Task to carry out:
In the data below, find the line containing "copy CognitoUserPoolId value", then set down that line and every later line up to and including the line containing "copy CognitoUserPoolClientId value", exactly.

Supplied data:
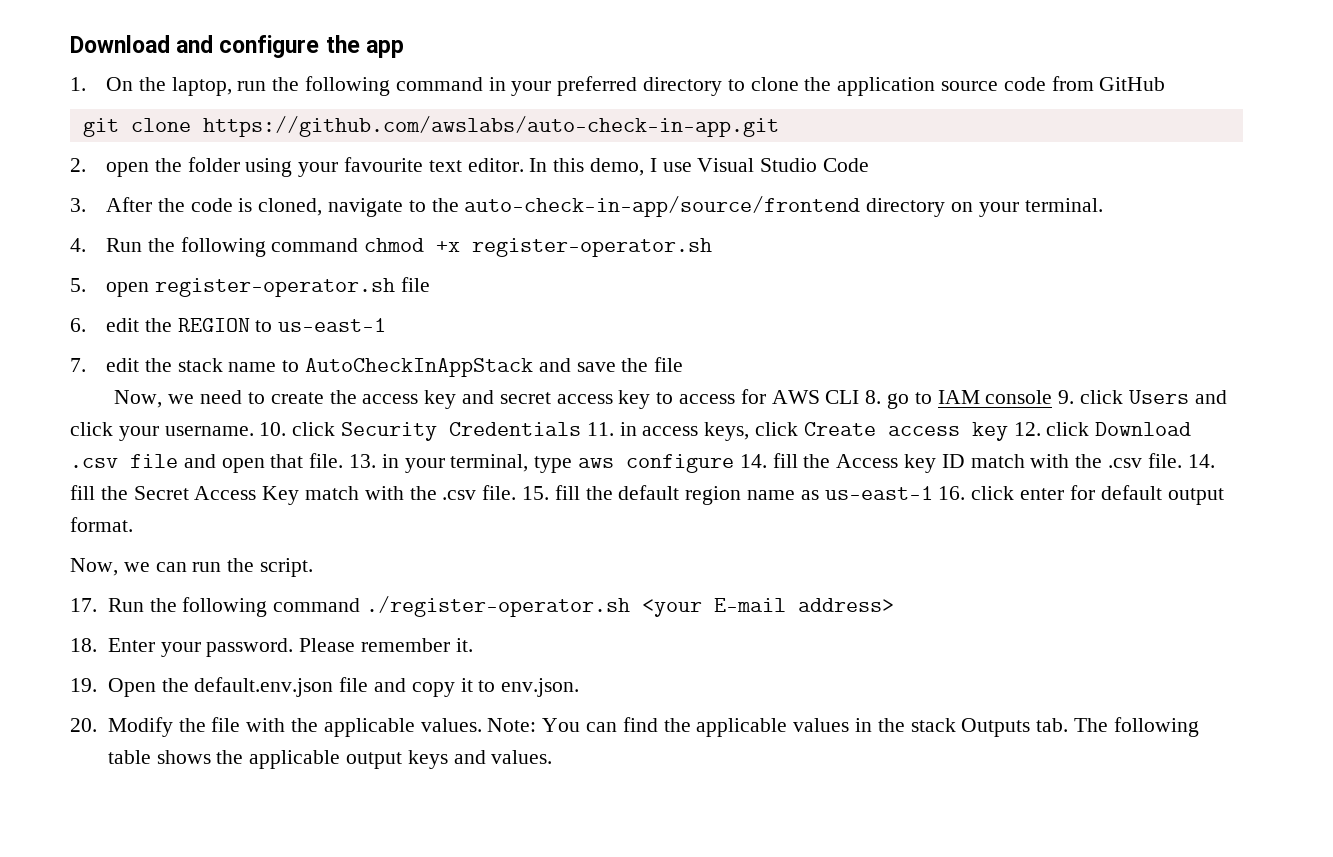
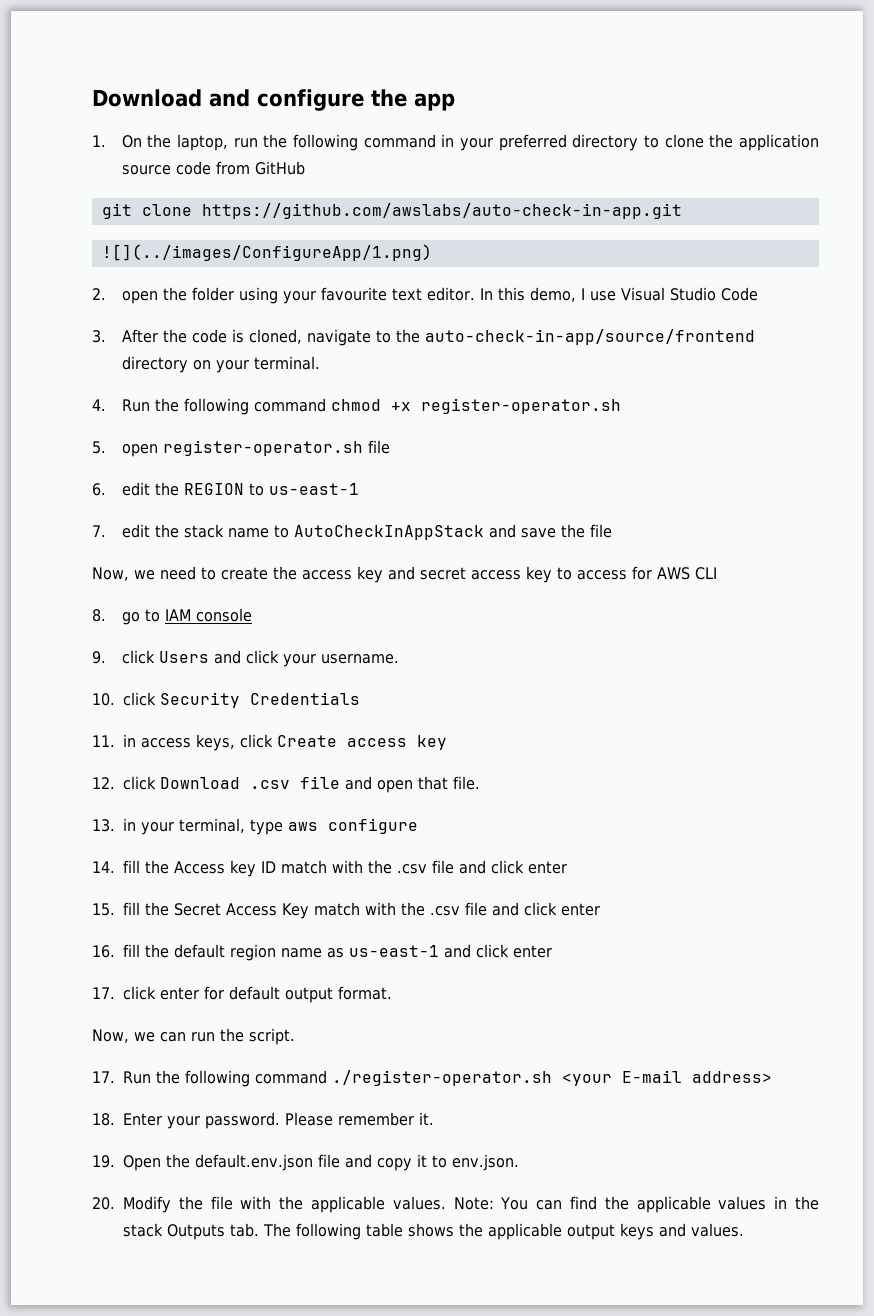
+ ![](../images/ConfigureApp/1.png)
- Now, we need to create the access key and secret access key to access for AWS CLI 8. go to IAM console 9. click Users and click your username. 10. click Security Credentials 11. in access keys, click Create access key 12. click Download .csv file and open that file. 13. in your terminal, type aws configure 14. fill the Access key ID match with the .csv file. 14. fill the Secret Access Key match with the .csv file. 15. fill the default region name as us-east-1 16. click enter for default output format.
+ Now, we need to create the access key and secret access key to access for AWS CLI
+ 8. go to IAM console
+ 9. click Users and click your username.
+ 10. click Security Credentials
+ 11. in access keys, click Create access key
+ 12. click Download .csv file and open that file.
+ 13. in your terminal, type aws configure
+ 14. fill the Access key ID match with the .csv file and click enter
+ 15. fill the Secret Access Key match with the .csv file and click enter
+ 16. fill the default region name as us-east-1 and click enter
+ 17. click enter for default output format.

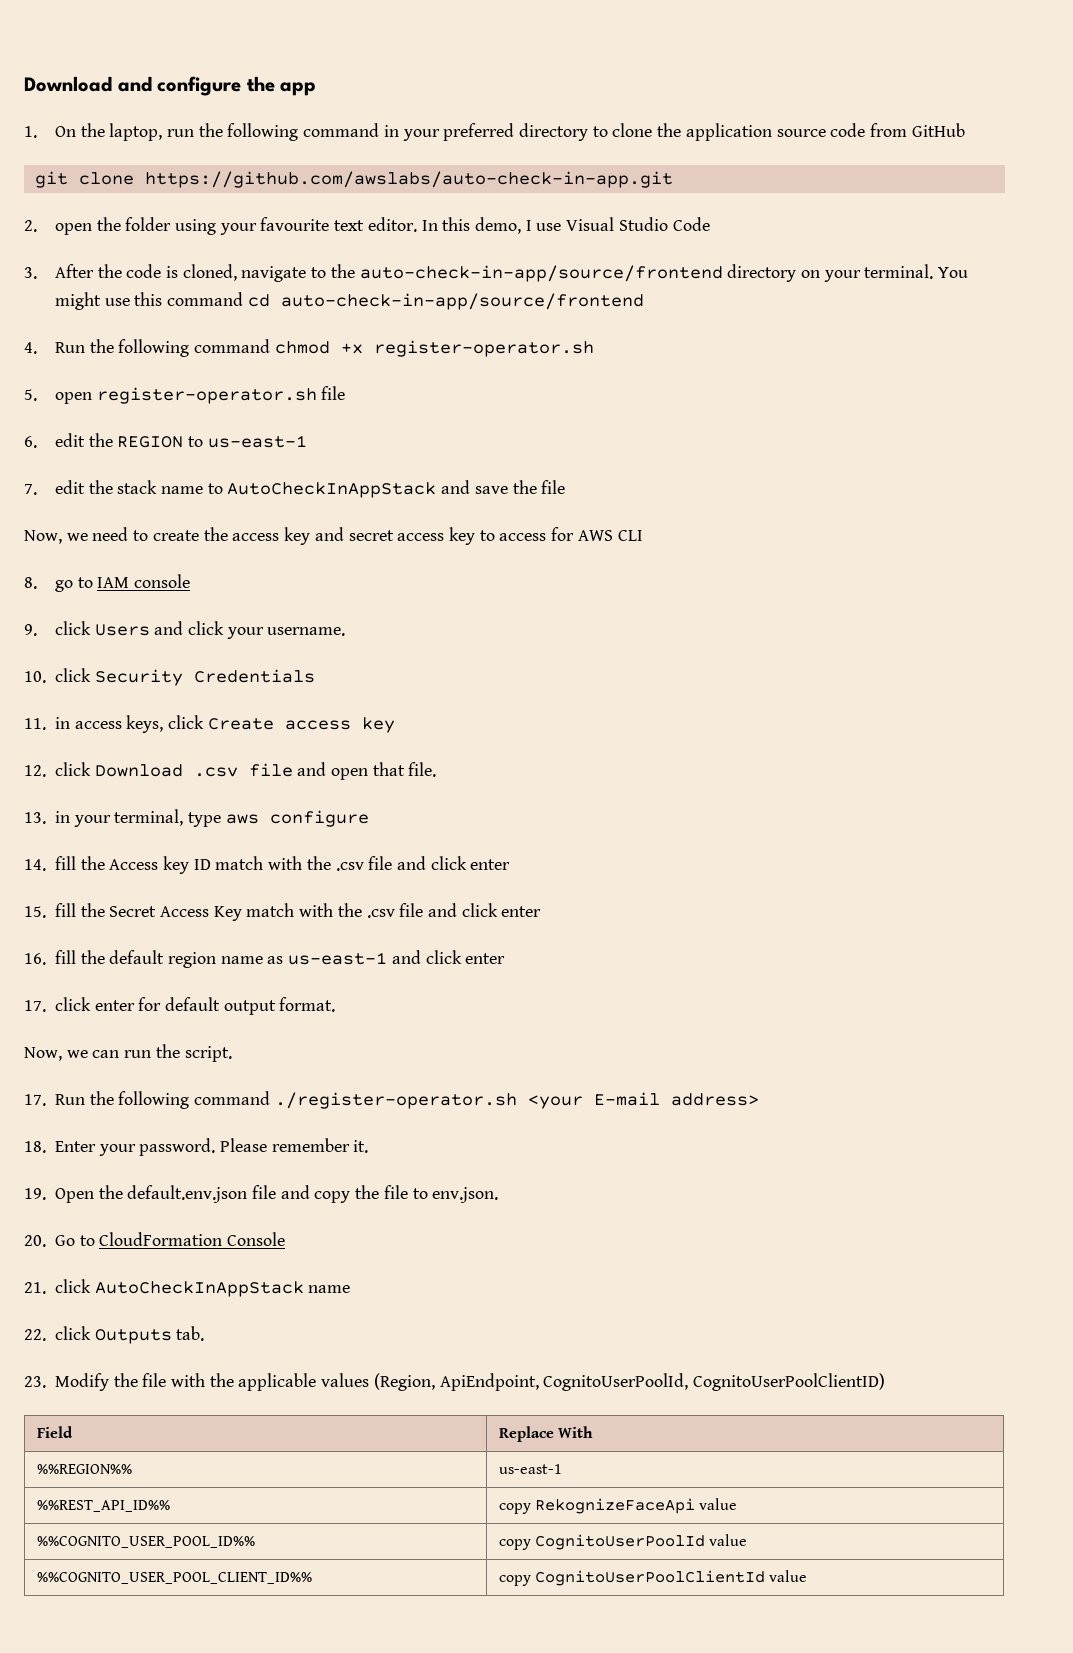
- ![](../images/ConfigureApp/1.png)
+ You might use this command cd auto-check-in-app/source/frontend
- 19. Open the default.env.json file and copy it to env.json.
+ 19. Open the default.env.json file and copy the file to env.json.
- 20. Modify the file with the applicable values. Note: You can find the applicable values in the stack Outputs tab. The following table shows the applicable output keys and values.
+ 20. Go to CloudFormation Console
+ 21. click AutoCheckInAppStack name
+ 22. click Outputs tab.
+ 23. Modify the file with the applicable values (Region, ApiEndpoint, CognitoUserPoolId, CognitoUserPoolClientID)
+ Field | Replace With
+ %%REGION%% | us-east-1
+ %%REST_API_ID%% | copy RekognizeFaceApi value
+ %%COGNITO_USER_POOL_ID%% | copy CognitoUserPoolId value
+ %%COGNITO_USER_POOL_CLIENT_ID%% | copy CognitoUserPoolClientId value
* * *
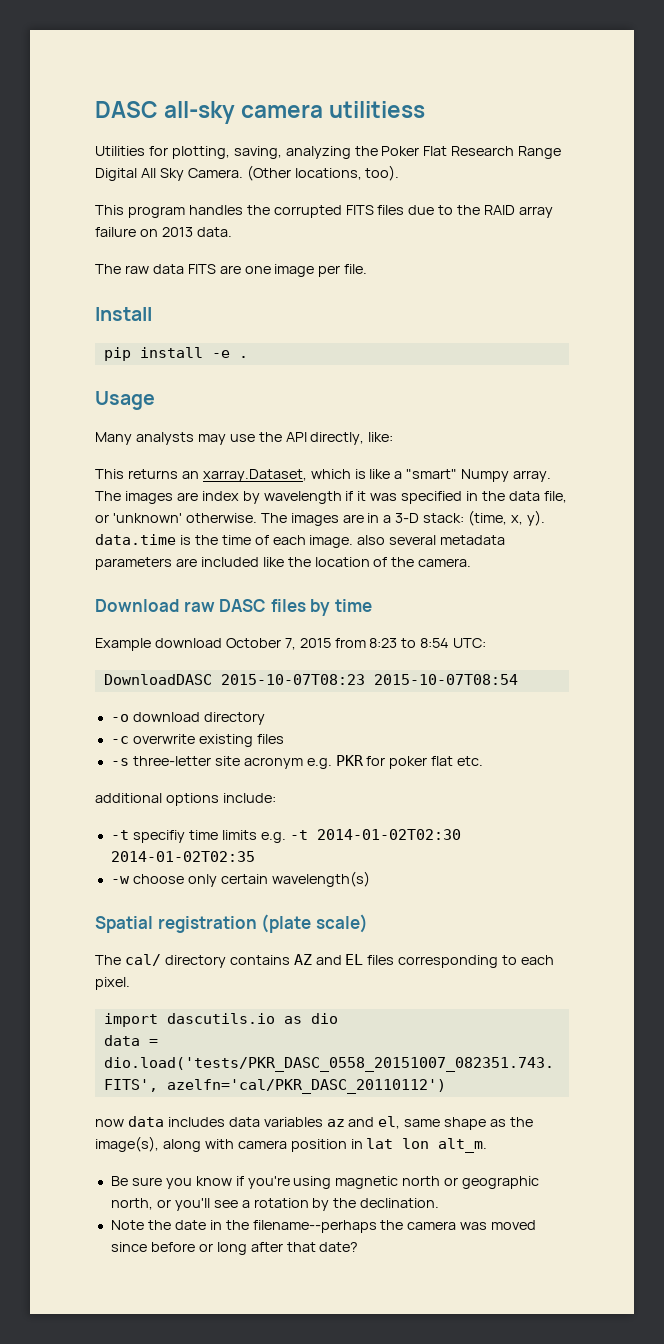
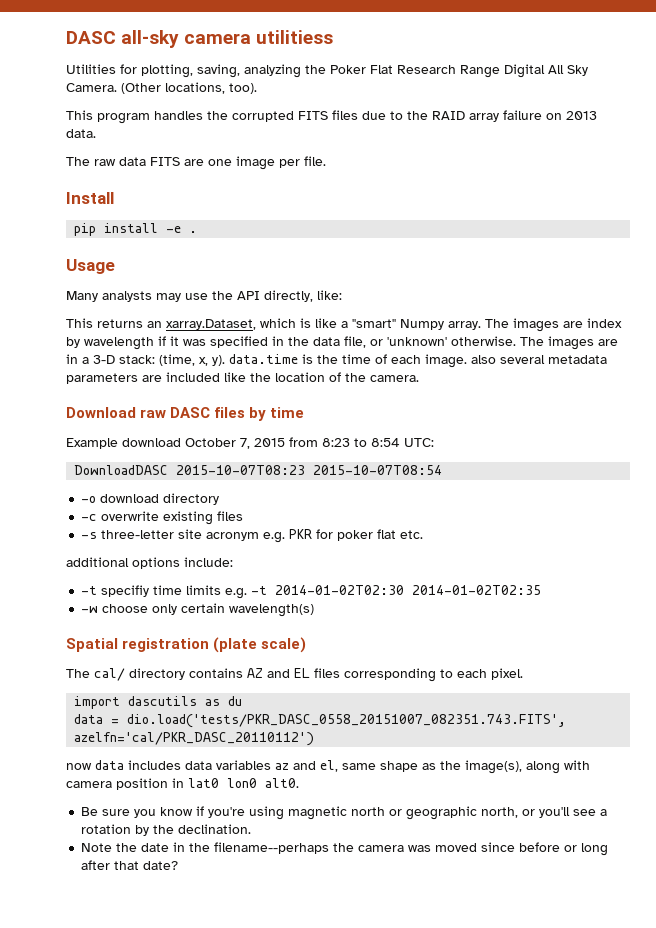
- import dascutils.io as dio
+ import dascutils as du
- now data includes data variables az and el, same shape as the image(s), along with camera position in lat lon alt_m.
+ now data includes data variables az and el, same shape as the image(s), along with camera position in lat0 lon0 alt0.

Exercise solution:
+ %%COGNITO_USER_POOL_ID%% | copy CognitoUserPoolId value
+ %%COGNITO_USER_POOL_CLIENT_ID%% | copy CognitoUserPoolClientId value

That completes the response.